Борис Кустодиев. Праздник в честь открытия II конгресса Коминтерна 19 июля 1920 года. Демонстрация на площади Урицкого. 1921

Массовому протесту, чтобы стать успешным на новом этапе, требуется перерасти подобных вождей. Если у ренегатов-интеллигентов и осталась особая революционная роль — она состоит в том, чтобы до конца оформить массовую демократию, чтобы подорвать остатки особой роли интеллигентского слоя. Преодолением и фальшивой капиталистической демократии, и советского бюрократизма может стать развитие на современном базисе гражданского общества, низовых политических структур.

В наследство от СССР нам достался большой задел на этом пути: массовое образование, культура, какая-то социалка. Очевидной проблемой является почти полное отсутствие политических структур, гражданского сознания и разочарование народа в политике как таковой. Острота ситуации в том, что при попустительстве масс наследие СССР стремительно обнуляется: социалка сворачивается, образование рушится и т. д. Многочисленные квалифицированные кадры либо маргинализуются, либо эмигрируют, либо входят в узкие слои «подкупленных». Нетрудно представить, как через 20−30 лет большая часть России даже не вернётся к дореволюционному уровню, а попросту люмпенизируется. Этот сценарий, должно быть, держат в уме те социалисты, что уже сегодня рассчитывают на новую авторитарную модернизацию силами «патриотичной» элитной группы.

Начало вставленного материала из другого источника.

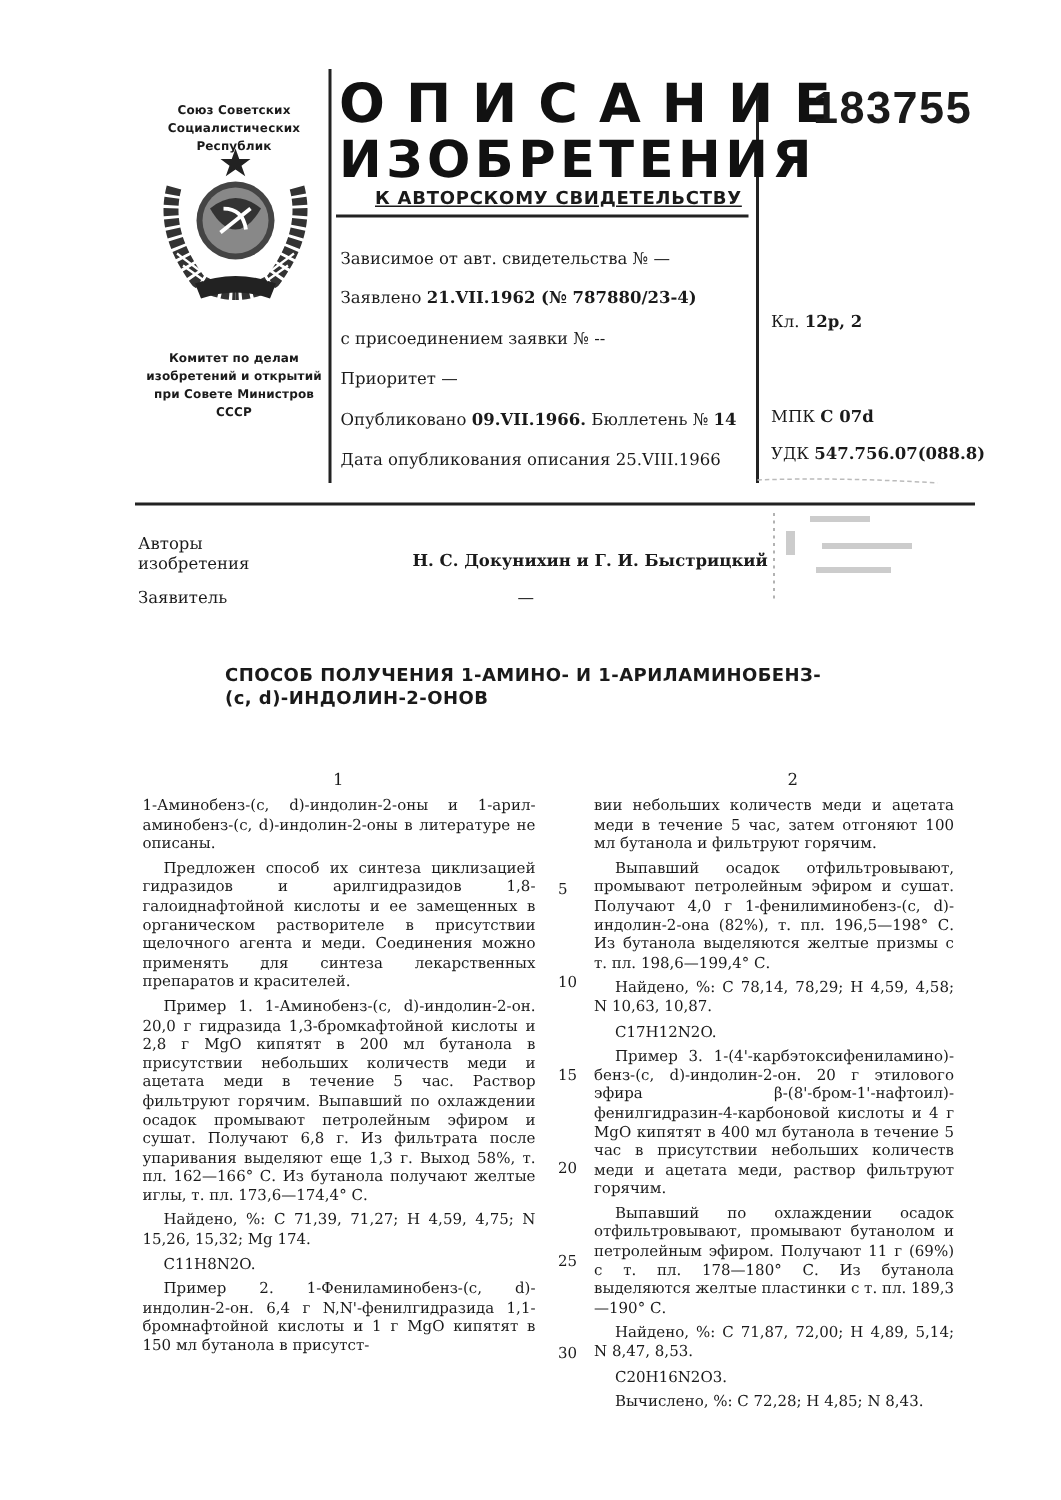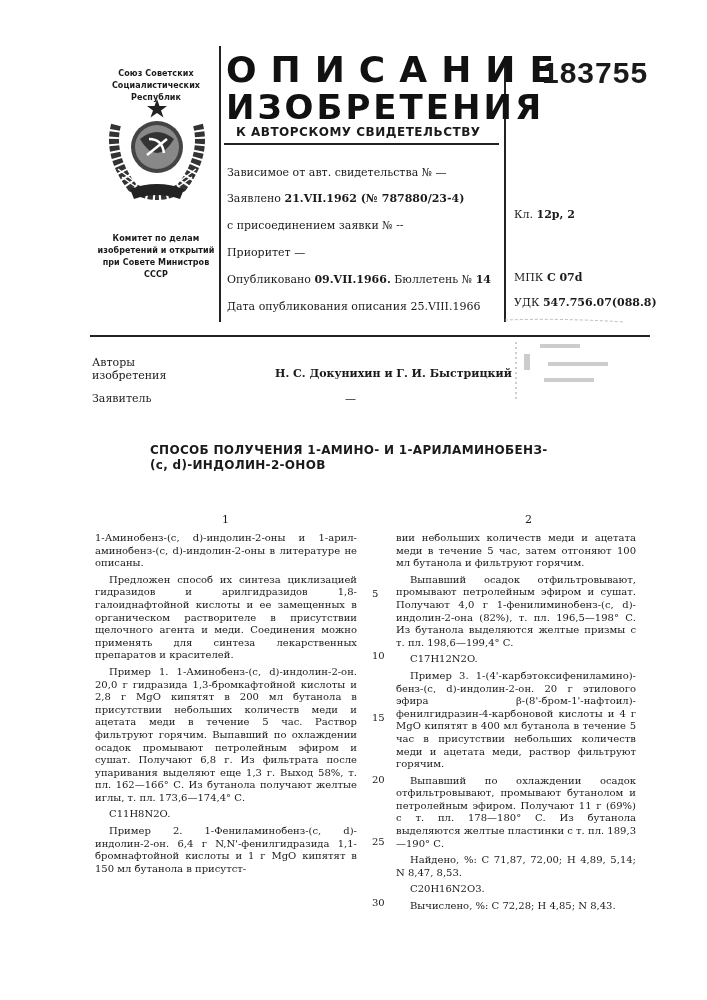"К АВТОРСКОМУ СВИДЕТЕЛЬСТВУ" .sub { left: 236px -> 250px; text-decoration: none -> underline }
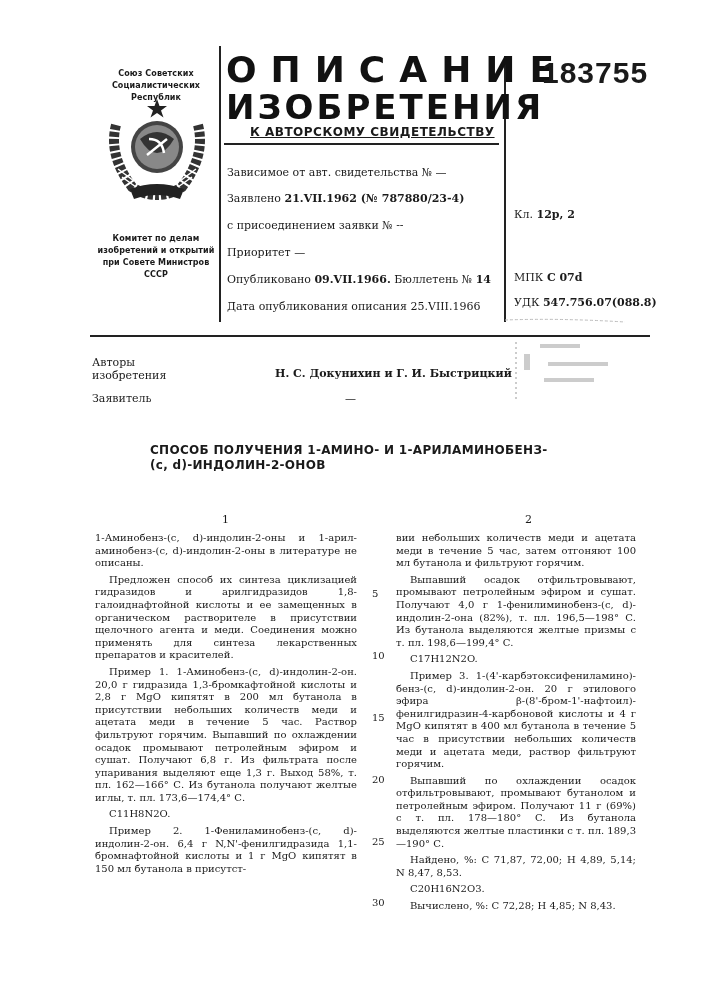"Найдено, %: C 78,14, 78,29;" p.ind { html: none -> <p>Найдено, %: C 78,14, 78,29; H 4,59, 4,58; N 10,63, 10,87.</p> }
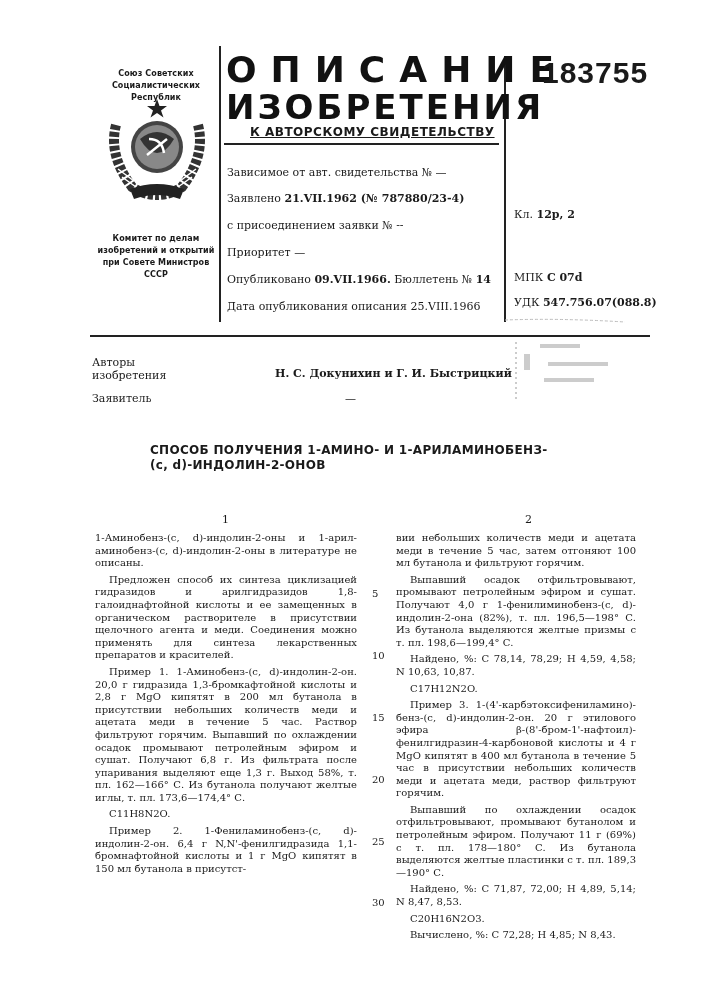"Найдено, %: C 71,39, 71,27;" p.ind { html: none -> <p>Найдено, %: C 71,39, 71,27; H 4,59, 4,75; N 15,26, 15,32; Mg 174.</p> }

История не терпит стагнации; общество либо двигается вперёд, либо регрессирует. Для России, отброшенной в капитализм, да ещё на последних ролях (сырьевого придатка), этот вопрос — отнюдь не философский. Пророчество Александра Блока сбывается: массы становятся субъектом истории. Элитные и интеллигентские игры дали столько, сколько они могли; необходимо сделать шаг дальше. И это — задача уже не каких-то царей, героев или революционных вождей. Эта задача встаёт перед каждым из нас. Время и возможности наши ограничены; но они есть, и упустить их — преступно.